Re: [HACKERS] [TODO] Process pg_hba.conf keywords as case-insensitive

Kyotaro HORIGUCHI Thu, 18 Sep 2014 03:42:46 -0700

Hi, This is revised patch including document.

I confused three identifiers to be compared, names in the
catalog, those in pg_hba lines and those given from the client
under connecting. This patch concerns the comparison between
pg_hba and client names.


Finally all the additional pg_strcasecmp() or whole catalog
scanning are eliminated. This version works as following.

Tokenize every hba tokens and categorize having two attributes,

   One is whether the case is preserved or not. Case of a word is
   preserved in the returned token if the word is enclosed with
   double quotes.

   Another is token type, Leading bare '+' indicates the token is
   a group name, and '@' indicates file inclusion. The string in
   returned token is stripped of the special characters.

   A double quoted region which does not begin at the beginning
   of the word was handled in its own way from before this
   change. I don't know it is right or not. (ho"r""i"guti stored
   as hor"iguti by the orignal next_token() and it is not
   changed)

Matching names are performed as following,

   Tokens corrensponding to keywords should be 'normal' ones (not
   a group name or file inclusion) and should not be
   case-preserved ones, which were enclosed by double quotes.

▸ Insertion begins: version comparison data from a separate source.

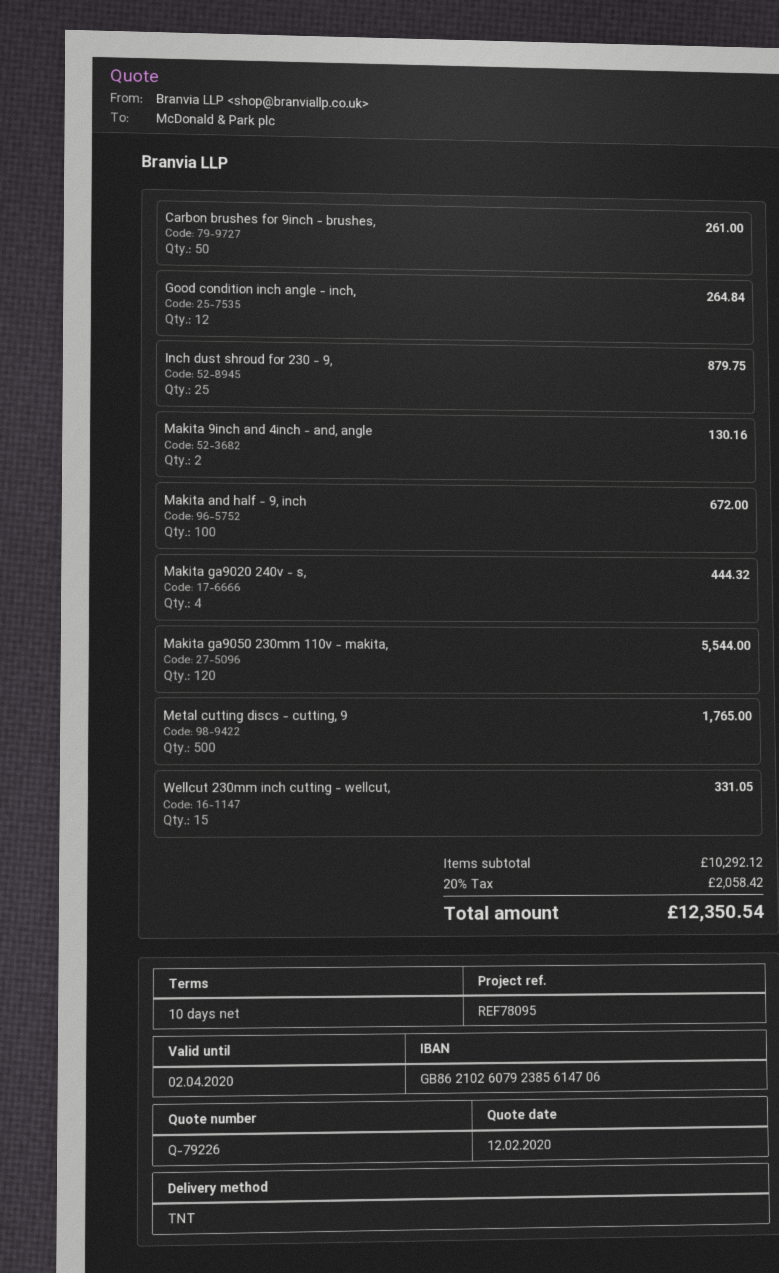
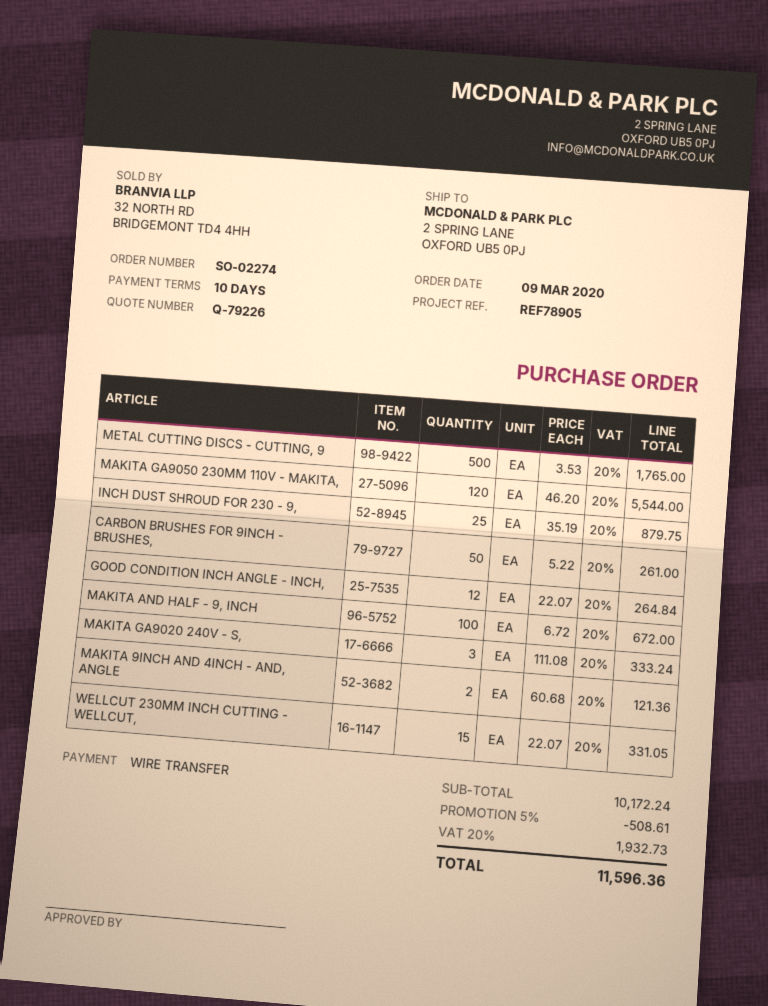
reference: REF78095 -> REF78905
Makita 9inch and 4inch - and, angle: 2 for 130.16 -> 2 for 121.36
Makita ga9020 240v - s,: 4 for 444.32 -> 3 for 333.24
subtotal: 10292.12 -> 10172.24
discount: none -> 5% = 508.61
tax: 20% = 2058.42 -> 20% = 1932.73
total: 12350.54 -> 11596.36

The
   tokens are lowercased so token_is_keyword() macro compares
   them by strcmp().

   Database name and user name should be 'normal' tokens and the
   cases of the names are preserved or not according to the
   notaion in hba line so token_matches() compares them with the
   name given from client by strcmp().


The patch size is far reduced from the previous version.

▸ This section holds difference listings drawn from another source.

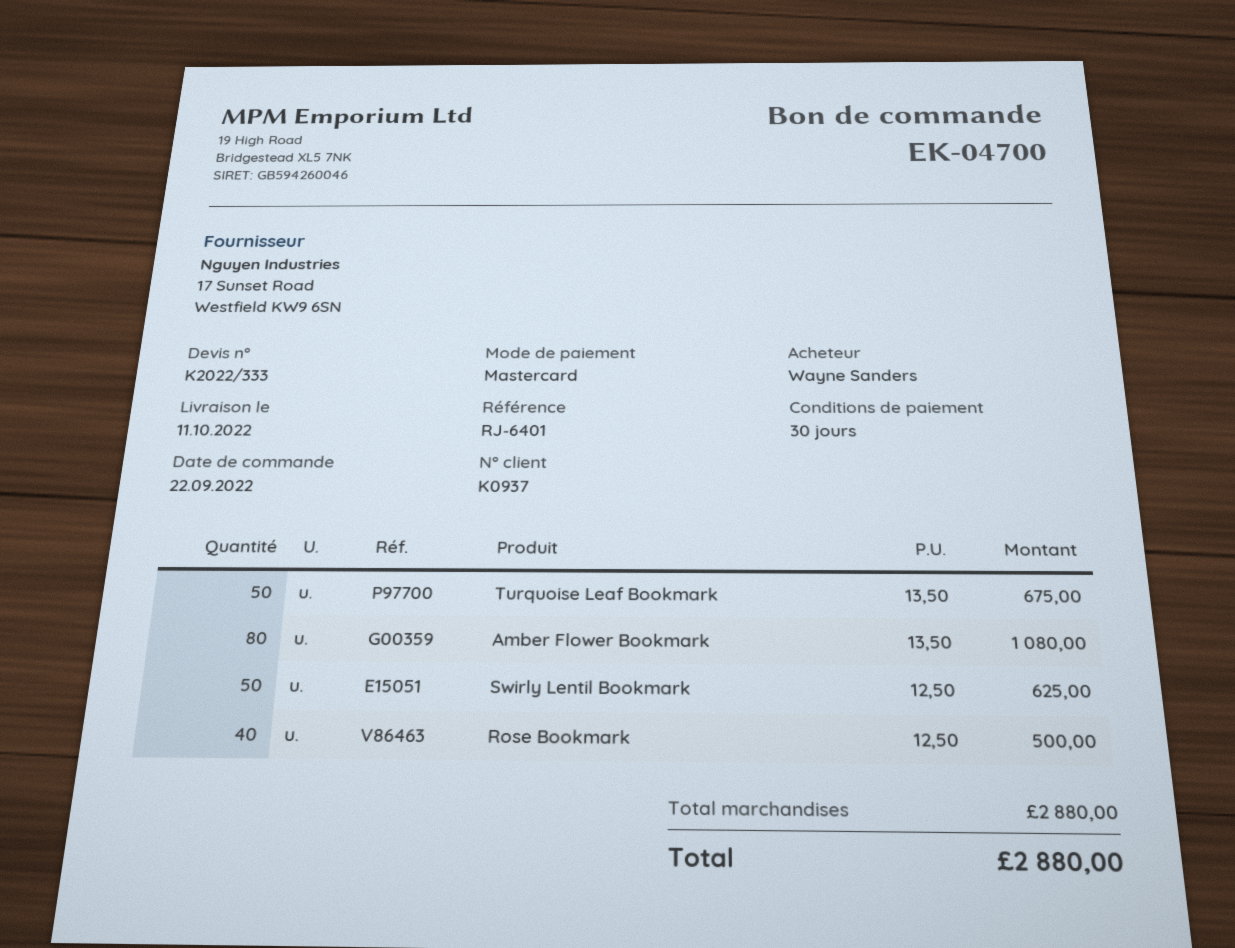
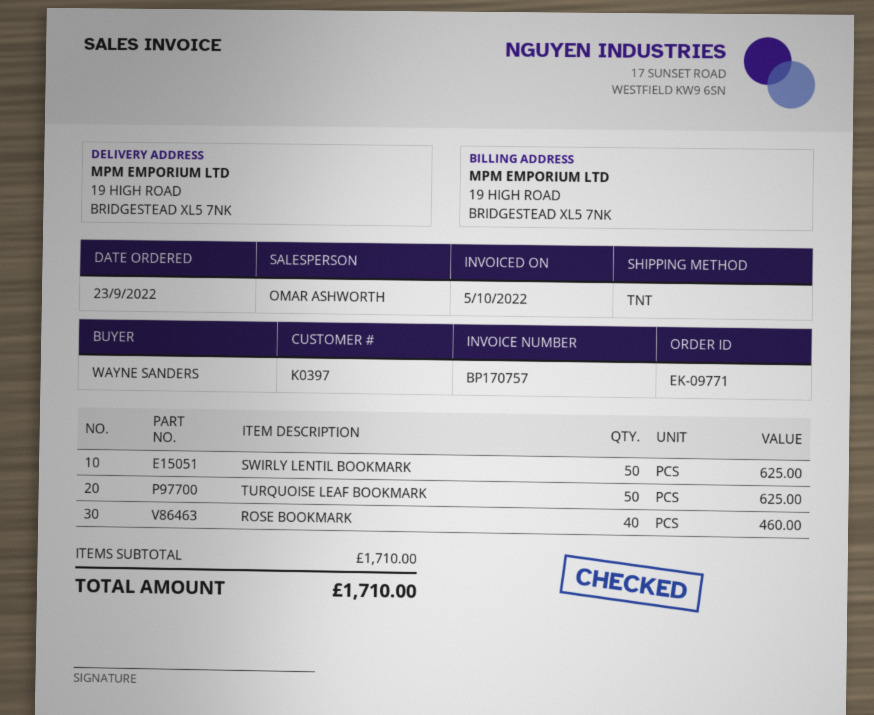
order number: EK-04700 -> EK-09771
order date: 2022-09-22 -> 2022-09-23
customer number: K0937 -> K0397
Turquoise Leaf Bookmark: 50 for 675.00 -> 50 for 625.00
Amber Flower Bookmark: 80 for 1080.00 -> none
Rose Bookmark: 40 for 500.00 -> 40 for 460.00
subtotal: 2880.00 -> 1710.00
total: 2880.00 -> 1710.00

At Wed, 10 Sep 2014 11:32:22 +0200, Florian Pflug <f...@phlo.org> wrote in 
<7d70ee06-1e80-44d6-9428-5f60ad796...@phlo.org>
> So foo, Foo and FOO would all match the user called <foo>,
> but "Foo" would match the user called <Foo>, and "FOO" the
> user called <FOO>.

This patch does so.

> An unquoted "+" would cause whatever follows it to be interpreted
> as a group name, whereas a quoted "+" would simply become part of
> the user name (or group name, if there's an additional unquoted
> "+" before it).
> So +foo would refer to the group <foo>, +"FOO" to the group <FOO>,
> and +"+A" to the group <+A>.

I think this behaves so.

> I haven't checked if such an approach would be sufficiently
> backwards-compatible, though.

One obveous breaking which affects the existing sane pg_hba.conf
is that db and user names not surrounded by double quotes became
to match the lowercased names, not the original name containing
uppercase characters. But this is just what this patch intended.

I think all behaviors for other cases appear in existing
pg_hba.conf are unchanged including the behaviors for string
consists of single character '+' or '@'.

# '+' is treated as a group name '' and '@' is treated as a
# user/db name '@' but they seems meanless..

Any suggestions?

regards,

-- 
Kyotaro Horiguchi
NTT Open Source Software Center

>From b02cea3ead352a198f341c0f2a9f6ab93f439077 Mon Sep 17 00:00:00 2001
From: Kyotaro Horiguchi <horiguchi.kyot...@lab.ntt.co.jp>
Date: Thu, 18 Sep 2014 17:06:21 +0900
Subject: [PATCH 2/2] Make pg_hba.conf case insensitive.

---
 src/backend/libpq/hba.c |  101 ++++++++++++++++++++++++++++++++++++++--------
 1 files changed, 83 insertions(+), 18 deletions(-)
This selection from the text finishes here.